By season's end, he posted a 1.92 ERA, a 1.022 WHIP, 116 K, and 20 SV in 89 IP. Unfortunately, the low saves totals led some -- Boswell likely included -- to dismiss his season as a down year.
In 1991, a hard-throwing young pitcher named Duane Ward emerged as one of the game's best relief pitchers. By that point, he had been with the Blue Jays for three full seasons, but he never really took flight until his fourth full campaign. His K/9 and BB/9 totals improved significantly, which led to a sharp decrease in his ERA and WHIP. Conversely, Henke was 33 years old, six years Ward's senior, a time when the injury bug is not only contracted more often, but also lasts a lot longer. In April of that year, Henke went on the disabled list with a pulled groin muscle that was acquired while fielding balls during practice. Ward, who amassed 12 saves in 13 chances during Henke's departure, stepped in admirably.
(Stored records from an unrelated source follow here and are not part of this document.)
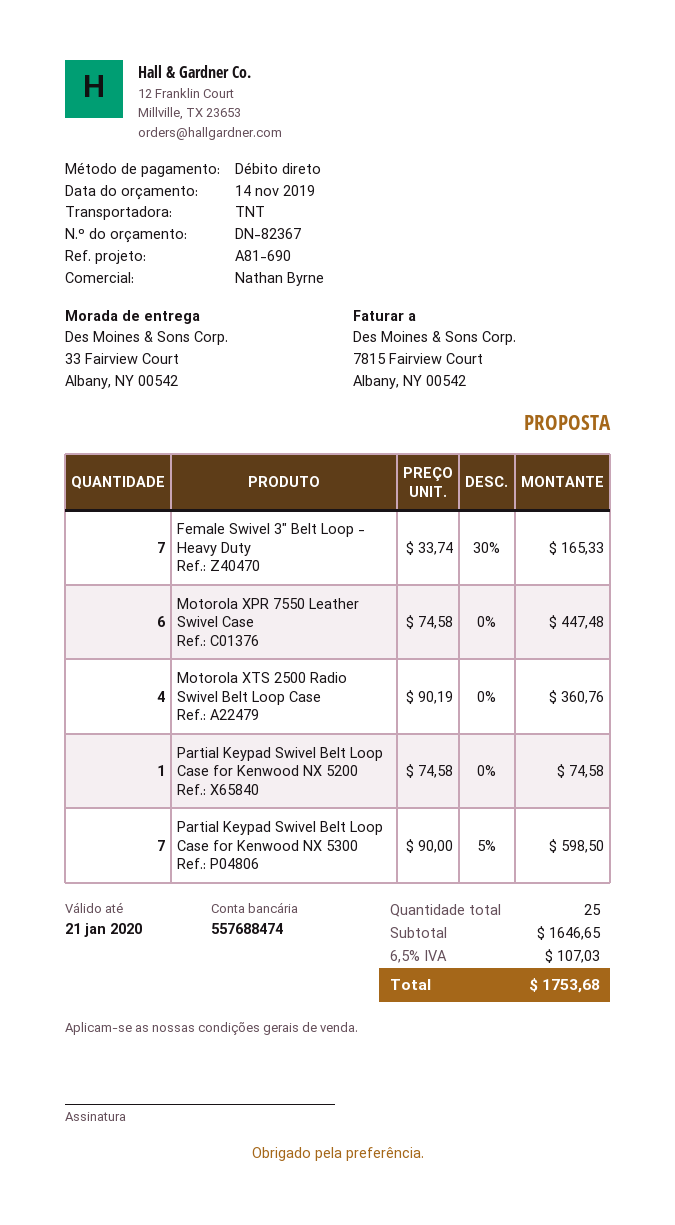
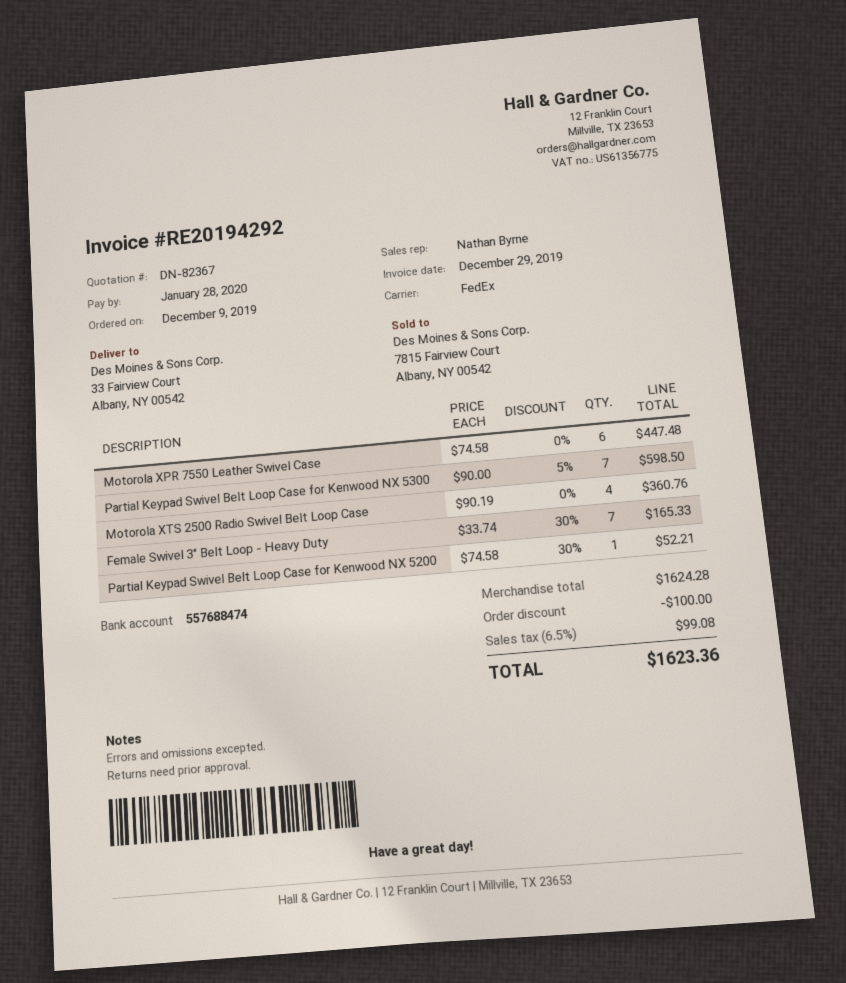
shipping method: TNT -> FedEx
Partial Keypad Swivel Belt Loop Case for Kenwood NX 5200: 1 x 74.58 = 74.58 -> 1 x 74.58 - 30% = 52.21
subtotal: 1646.65 -> 1624.28
discount: none -> 100.00
tax: 6.5% = 107.03 -> 6.5% = 99.08
total: 1753.68 -> 1623.36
And so it became clear that Henke, who would become a free agent after the 1992 season, had a successor waiting in the wings.
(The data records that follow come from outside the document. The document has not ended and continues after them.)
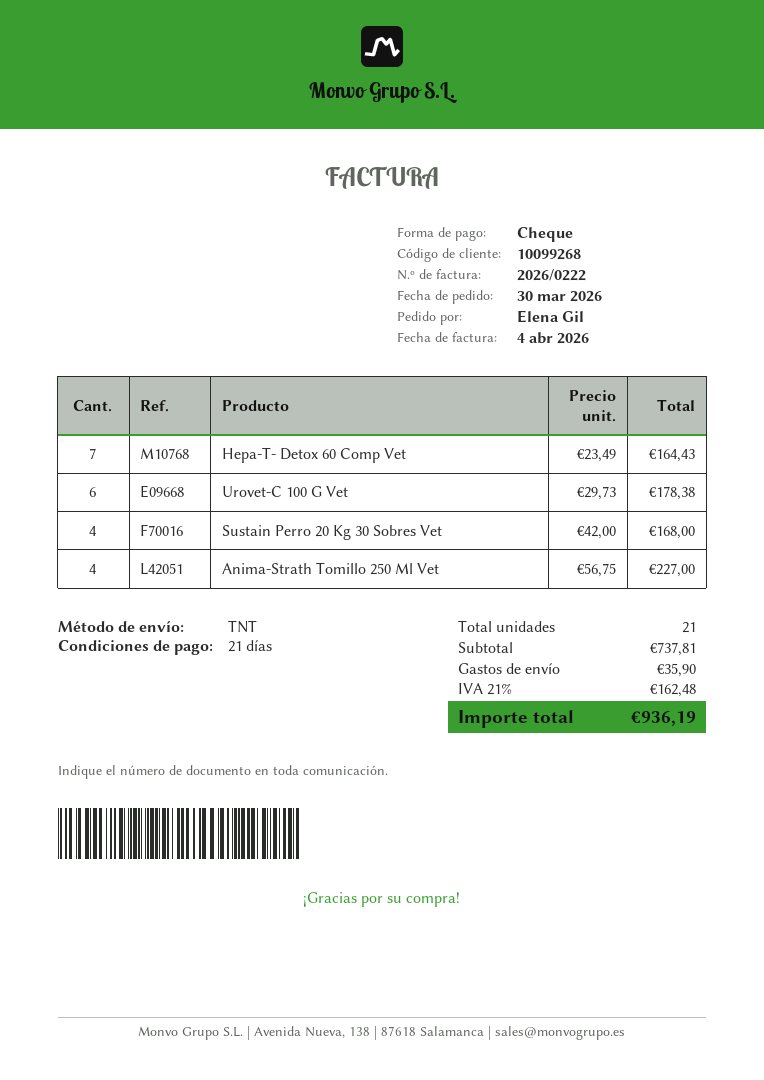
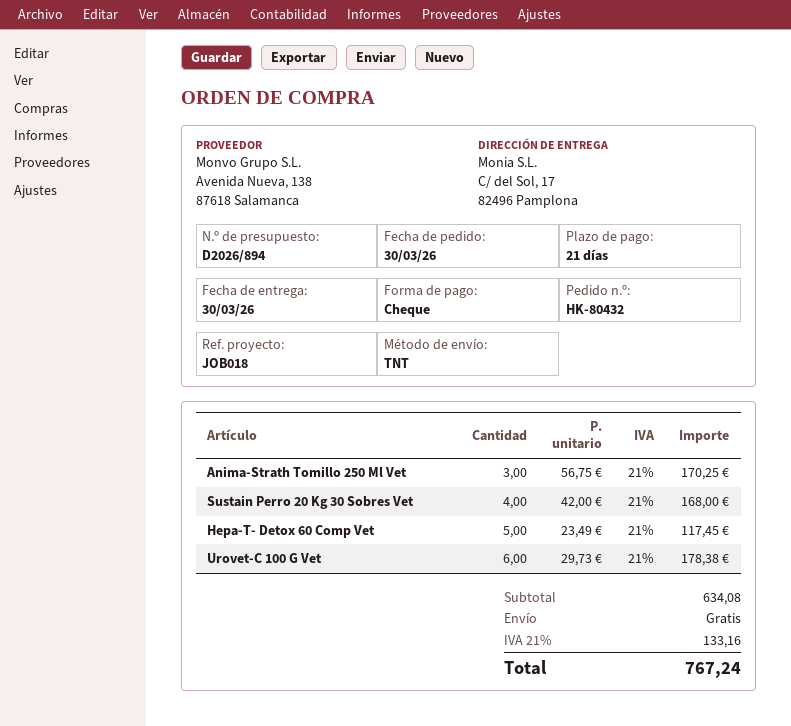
Hepa-T- Detox 60 Comp Vet: 7 x 23.49 = 164.43 -> 5 x 23.49 = 117.45
Anima-Strath Tomillo 250 Ml Vet: 4 x 56.75 = 227.00 -> 3 x 56.75 = 170.25
subtotal: 737.81 -> 634.08
shipping: 35.90 -> 0.00
tax: 21% = 162.48 -> 21% = 133.16
total: 936.19 -> 767.24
Not one to back down easily, Henke came back firing, as he set a major league record for consecutive saves with 24, from April 9 - August 7, 1991. The associated press published a list of the consecutive saves leaders at the time, which was, not surprisingly, full of Henke's contemporaries:
Leading consecutive save opportunities converted since 1988 when blown saves were recorded on a major league-wide basis:
24 - Tom Henke, Toronto, 1991 (April 9 - August 7).
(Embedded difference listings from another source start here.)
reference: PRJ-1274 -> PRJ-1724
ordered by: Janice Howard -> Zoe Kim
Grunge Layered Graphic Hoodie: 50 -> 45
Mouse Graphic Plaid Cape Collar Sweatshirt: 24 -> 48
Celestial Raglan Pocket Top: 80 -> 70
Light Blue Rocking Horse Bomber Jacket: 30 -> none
23 - John Franco, Cincinnati, 1988 (July 1 - September 11).
23 - Rob Dibble, Cincinnati, 1991 (April 8 - July 16).
21 - Doug Jones, Cleveland, 1988 (May 13 - August 11).
20 - Dennis Eckersley, Oakland, 1990 (April 10 - June 12).
19 - Dennis Eckersely, Oakland, 1990 (June 15 - August).
Of course, Eric Gagne now holds the record, with a total that dwarfs the ones listed above, though that should not take anything away from Henke's accomplishment.
In 1992, Henke posted yet another stellar season. He finished with a 2.26 ERA, a 1.114 WHIP, 46 K, and 34 SV in 55.2 IP. Ward was absolutely unbelievable that season, while racking up almost twice as many IP as Henke. The two teamed up to help a stacked Blue Jays roster capture the organization's first World Championship, only 15 years after its inception. It was clear, however, that Ward's presence made Henke expendable. In 1992, despite the fact that Henke voiced a desire to stay in Toronto, he signed with the Rangers, who narrowly beat out the Boston Red Sox for his services. The 2-year-$8 million contract he received no doubt played a role in the Blue Jays' decision to not retain his services.